The tyre gamble failed. Norris retired. Piastri received a penalty after colliding with Alex Albon. The team scored nothing.

Yet the underlying picture is not entirely negative.

Before the strategy mistakes, Norris briefly led the race. The car clearly had pace.

The challenge now is converting that pace into results.

Monaco offers both opportunities and risks for McLaren.

On one hand, the circuit rewards driver confidence and precision. Both Norris and Piastri are capable of producing exceptional qualifying laps.

On the other, Monaco punishes mistakes more severely than almost anywhere else.

A small error in qualifying can leave a driver buried in traffic with very limited opportunities to recover.

For VELO, the objective is simple: stop the bleeding.

Another pointless weekend would allow Ferrari and ZYN to pull even further away.

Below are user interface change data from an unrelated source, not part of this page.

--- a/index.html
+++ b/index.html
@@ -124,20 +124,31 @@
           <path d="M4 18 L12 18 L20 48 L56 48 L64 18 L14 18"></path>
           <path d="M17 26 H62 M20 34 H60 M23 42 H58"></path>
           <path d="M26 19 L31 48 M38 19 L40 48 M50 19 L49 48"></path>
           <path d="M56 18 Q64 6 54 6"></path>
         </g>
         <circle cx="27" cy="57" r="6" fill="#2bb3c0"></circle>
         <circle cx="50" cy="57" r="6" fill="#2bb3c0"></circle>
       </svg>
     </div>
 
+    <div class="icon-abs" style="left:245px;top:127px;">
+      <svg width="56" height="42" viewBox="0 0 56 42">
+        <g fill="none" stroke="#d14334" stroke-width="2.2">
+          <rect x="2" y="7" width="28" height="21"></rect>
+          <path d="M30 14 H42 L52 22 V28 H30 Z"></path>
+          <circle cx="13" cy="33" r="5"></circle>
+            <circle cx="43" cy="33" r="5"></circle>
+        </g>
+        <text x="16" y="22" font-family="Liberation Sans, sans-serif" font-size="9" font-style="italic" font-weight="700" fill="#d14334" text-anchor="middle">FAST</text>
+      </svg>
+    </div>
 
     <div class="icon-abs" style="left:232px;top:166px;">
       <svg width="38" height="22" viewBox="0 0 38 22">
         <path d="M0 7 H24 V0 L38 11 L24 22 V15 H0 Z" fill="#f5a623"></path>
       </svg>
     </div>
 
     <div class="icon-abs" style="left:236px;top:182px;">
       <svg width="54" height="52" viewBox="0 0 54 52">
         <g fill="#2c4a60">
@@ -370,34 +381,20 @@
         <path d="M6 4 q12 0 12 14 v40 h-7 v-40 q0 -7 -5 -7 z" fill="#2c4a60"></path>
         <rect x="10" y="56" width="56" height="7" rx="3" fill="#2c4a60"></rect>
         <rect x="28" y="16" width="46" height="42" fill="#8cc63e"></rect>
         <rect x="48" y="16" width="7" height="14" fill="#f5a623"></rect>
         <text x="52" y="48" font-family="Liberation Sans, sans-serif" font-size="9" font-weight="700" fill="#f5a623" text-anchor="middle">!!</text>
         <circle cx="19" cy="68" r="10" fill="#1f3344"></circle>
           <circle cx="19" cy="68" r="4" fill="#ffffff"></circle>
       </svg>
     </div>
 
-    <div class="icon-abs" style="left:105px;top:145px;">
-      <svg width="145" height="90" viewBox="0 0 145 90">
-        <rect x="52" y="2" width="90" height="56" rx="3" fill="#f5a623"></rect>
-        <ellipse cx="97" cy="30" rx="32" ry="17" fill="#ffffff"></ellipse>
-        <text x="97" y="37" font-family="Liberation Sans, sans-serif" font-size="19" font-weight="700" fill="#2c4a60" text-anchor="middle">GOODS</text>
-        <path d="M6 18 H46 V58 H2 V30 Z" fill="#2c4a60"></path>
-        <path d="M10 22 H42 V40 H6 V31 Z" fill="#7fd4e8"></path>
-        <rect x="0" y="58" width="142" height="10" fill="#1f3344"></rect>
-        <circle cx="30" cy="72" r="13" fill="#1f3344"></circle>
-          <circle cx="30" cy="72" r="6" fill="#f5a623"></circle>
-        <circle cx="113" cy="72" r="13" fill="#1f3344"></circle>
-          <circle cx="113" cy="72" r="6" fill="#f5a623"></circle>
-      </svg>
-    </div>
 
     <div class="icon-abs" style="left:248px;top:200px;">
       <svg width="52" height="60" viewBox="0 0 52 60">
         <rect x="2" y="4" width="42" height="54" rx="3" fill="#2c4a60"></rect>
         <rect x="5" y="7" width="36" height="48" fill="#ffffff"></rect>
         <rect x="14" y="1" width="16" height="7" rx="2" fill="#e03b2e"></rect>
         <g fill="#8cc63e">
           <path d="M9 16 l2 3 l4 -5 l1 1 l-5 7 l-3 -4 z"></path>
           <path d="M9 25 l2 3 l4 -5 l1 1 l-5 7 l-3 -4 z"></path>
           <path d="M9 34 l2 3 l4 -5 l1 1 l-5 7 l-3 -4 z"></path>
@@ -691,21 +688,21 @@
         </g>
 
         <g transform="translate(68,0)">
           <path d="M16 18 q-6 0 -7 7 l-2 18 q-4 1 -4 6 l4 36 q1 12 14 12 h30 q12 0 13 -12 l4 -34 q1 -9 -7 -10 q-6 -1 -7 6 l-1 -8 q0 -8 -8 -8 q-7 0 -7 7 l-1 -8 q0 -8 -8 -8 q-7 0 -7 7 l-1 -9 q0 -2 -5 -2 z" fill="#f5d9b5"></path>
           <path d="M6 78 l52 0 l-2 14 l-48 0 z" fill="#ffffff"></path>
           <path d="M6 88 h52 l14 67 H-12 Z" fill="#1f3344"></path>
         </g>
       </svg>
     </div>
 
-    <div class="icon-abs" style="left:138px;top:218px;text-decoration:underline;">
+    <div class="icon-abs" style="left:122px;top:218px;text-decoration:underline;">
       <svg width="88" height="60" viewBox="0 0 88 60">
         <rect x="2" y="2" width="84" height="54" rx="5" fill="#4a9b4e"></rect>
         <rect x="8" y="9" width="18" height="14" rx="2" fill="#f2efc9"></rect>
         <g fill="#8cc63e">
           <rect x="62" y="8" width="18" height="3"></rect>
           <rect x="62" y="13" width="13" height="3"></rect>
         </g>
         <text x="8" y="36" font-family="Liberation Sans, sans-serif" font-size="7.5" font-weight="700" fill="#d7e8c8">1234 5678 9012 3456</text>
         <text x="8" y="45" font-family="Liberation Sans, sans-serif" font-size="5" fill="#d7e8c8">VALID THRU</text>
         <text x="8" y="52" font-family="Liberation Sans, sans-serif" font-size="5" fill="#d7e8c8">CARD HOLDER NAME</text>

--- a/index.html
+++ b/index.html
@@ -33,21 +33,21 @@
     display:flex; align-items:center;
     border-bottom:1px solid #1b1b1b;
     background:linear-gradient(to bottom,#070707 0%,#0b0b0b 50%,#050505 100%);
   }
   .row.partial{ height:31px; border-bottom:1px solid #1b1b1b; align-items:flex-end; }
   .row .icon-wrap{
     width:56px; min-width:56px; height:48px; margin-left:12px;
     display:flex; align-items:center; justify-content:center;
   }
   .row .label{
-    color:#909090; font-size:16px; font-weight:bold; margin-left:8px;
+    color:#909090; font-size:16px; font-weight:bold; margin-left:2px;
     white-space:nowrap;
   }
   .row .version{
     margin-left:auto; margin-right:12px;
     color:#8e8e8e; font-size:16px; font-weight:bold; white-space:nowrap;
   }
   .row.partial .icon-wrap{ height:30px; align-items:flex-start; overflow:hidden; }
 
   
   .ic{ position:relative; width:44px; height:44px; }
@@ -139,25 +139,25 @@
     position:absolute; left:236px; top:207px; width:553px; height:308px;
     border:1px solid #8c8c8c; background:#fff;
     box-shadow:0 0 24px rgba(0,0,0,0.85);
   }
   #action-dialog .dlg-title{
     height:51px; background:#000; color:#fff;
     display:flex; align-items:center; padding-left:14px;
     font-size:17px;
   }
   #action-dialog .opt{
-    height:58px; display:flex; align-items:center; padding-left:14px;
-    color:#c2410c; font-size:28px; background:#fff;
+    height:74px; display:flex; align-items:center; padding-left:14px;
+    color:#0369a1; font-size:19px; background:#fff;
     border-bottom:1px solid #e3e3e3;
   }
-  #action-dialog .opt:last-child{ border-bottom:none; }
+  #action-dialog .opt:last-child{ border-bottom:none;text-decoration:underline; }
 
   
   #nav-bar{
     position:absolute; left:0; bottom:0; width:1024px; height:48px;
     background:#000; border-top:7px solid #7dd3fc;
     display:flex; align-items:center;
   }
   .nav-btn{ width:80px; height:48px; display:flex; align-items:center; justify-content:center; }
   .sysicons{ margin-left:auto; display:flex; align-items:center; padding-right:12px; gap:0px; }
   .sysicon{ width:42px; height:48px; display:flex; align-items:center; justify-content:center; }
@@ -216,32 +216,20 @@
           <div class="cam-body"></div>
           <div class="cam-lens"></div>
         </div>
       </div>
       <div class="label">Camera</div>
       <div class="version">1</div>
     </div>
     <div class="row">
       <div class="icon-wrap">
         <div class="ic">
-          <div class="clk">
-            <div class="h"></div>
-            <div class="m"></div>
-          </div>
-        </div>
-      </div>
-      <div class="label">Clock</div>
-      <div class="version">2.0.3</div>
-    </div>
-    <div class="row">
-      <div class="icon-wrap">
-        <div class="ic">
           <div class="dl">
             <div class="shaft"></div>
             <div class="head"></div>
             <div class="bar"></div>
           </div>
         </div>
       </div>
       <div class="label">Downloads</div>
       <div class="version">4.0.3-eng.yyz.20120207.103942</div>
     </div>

Norris Needs a Big Weekend

Canada may prove to be one of the most expensive races of Norris's season.

He arrived only eight points behind Leclerc and left 17 points adrift.

The difference between those two positions is enormous psychologically.

Instead of attacking the championship lead, Norris now finds himself trying to rebuild momentum.

Fortunately for McLaren, Monaco is often a circuit where individual driver brilliance can overcome small performance deficits.

If Norris can qualify near the front, he has every chance of returning to the podium and dragging VELO back into contention.

Piastri's Opportunity

Oscar Piastri's season has quietly become one of the most interesting stories in the championship.

After Miami, he looked capable of becoming a genuine supporting weapon in McLaren's title challenge.

Canada was a setback, but not necessarily a disaster.

The Australian remains on 45 points and still occupies fourth place in the standings.

Monaco offers an opportunity to reset.

A strong result from Piastri could be just as important as anything Norris achieves because Ferrari's biggest advantage right now is having both drivers consistently scoring points.

McLaren need the same.

Cadillac and 77 Still Searching

For Cadillac and 77, Monaco represents another opportunity to finally get off the mark.

Valtteri Bottas finished 16th in Canada and remains the only driver in the Nicotine Pouch Formula 1 Championship without a point.

That sounds bleak, but Monaco can produce unusual results.

Safety Cars, red flags, strategy gambles and reliability problems have historically created opportunities for midfield teams to steal points.

The challenge for Cadillac is being close enough to take advantage when those opportunities appear.

At the moment, that remains easier said than done.

The Wider Formula 1 Picture

Outside the nicotine pouch championship, the biggest story remains Kimi Antonelli.

The Mercedes driver arrives in Monaco having won four consecutive Grands Prix and holding a 43-point lead over team-mate George Russell.

Canada saw the pair engage in one of the most intense intra-team battles of the season before Russell retired with a power unit failure.

Monaco could become a defining moment in that championship fight.

Another Antonelli victory would strengthen his grip on the title. A Russell comeback would keep the battle alive.

Either way, the Mercedes rivalry is rapidly becoming the dominant story of the 2026 Formula 1 season.

What to Watch This Weekend

There are several major questions heading into Monaco.

Can Charles Leclerc finally enjoy a straightforward home weekend?

Can Lewis Hamilton continue his climb towards the top of the championship?

Can McLaren and VELO recover from their Canadian disaster?

Can Oscar Piastri rediscover the form that put him on the podium in Miami?

Can Valtteri Bottas finally score Cadillac's first points?

And perhaps most importantly, can anyone stop Ferrari and ZYN from tightening their grip on the Nicotine Pouch Formula 1 Championship?

After Canada, the pressure has shifted once again.

Ferrari and ZYN arrive in Monaco leading both championships.

McLaren and VELO desperately need a response.

Cadillac and 77 are still waiting for their season to begin.

And in Monaco, where the barriers are unforgiving and mistakes are magnified, anything can happen.